BEGIN Exercise inputs

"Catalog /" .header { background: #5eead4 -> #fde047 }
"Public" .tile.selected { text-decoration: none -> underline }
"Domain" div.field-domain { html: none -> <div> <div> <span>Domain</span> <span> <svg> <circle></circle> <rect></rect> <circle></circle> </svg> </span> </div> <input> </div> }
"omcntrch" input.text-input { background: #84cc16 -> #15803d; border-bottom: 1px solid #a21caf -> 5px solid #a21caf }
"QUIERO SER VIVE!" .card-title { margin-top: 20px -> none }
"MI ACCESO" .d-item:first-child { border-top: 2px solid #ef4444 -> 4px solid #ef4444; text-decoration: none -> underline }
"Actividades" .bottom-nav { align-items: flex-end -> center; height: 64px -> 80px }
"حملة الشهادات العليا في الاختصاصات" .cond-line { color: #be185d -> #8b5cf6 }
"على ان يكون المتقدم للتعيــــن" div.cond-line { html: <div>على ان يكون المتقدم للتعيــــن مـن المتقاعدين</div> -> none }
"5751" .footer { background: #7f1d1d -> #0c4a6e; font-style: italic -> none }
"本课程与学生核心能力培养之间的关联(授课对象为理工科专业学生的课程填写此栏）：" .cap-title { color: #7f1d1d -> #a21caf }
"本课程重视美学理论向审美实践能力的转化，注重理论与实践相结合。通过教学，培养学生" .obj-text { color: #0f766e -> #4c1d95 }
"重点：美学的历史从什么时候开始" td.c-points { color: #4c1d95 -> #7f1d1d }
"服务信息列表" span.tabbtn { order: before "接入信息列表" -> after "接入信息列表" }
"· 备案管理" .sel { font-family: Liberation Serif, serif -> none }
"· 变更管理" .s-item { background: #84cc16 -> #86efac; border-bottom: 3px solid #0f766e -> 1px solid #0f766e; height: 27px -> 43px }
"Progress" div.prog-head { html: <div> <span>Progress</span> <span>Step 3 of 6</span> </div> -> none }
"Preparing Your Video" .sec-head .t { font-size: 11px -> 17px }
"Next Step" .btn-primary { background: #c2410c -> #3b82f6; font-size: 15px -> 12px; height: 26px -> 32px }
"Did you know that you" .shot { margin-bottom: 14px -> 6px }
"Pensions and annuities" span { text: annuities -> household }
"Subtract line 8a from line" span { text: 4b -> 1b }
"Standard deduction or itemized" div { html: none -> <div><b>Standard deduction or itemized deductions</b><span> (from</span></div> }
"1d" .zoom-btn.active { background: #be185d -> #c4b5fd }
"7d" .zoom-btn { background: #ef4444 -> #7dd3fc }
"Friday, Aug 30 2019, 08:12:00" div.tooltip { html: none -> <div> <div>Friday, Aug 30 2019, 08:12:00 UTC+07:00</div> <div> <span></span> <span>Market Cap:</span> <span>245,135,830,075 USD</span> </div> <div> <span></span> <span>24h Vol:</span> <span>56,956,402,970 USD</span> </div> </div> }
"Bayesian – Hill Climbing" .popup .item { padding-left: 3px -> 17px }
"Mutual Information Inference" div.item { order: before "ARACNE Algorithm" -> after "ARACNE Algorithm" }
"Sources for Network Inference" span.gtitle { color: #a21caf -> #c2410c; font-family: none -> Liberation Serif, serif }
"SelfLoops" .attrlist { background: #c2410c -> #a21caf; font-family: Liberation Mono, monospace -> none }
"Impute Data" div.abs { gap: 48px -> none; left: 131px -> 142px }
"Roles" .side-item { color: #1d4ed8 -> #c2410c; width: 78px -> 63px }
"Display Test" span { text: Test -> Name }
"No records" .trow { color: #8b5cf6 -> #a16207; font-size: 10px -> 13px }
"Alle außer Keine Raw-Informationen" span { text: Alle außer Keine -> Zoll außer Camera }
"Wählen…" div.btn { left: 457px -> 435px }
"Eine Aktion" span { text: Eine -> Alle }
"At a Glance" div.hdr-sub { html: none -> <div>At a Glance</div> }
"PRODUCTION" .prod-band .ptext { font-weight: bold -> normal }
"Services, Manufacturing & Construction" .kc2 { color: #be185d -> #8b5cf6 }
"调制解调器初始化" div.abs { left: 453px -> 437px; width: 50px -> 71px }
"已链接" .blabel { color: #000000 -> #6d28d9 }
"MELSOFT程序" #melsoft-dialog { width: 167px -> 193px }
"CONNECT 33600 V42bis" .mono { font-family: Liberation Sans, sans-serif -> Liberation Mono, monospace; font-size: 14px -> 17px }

END Exercise inputs

**What you have to do**: Return exactly what appears above, from the first line of the entries to the line with "<div> <div> <span>Domain</span>", inclusive.

**Output of the exercise**:
"Catalog /" .header { background: #5eead4 -> #fde047 }
"Public" .tile.selected { text-decoration: none -> underline }
"Domain" div.field-domain { html: none -> <div> <div> <span>Domain</span> <span> <svg> <circle></circle> <rect></rect> <circle></circle> </svg> </span> </div> <input> </div> }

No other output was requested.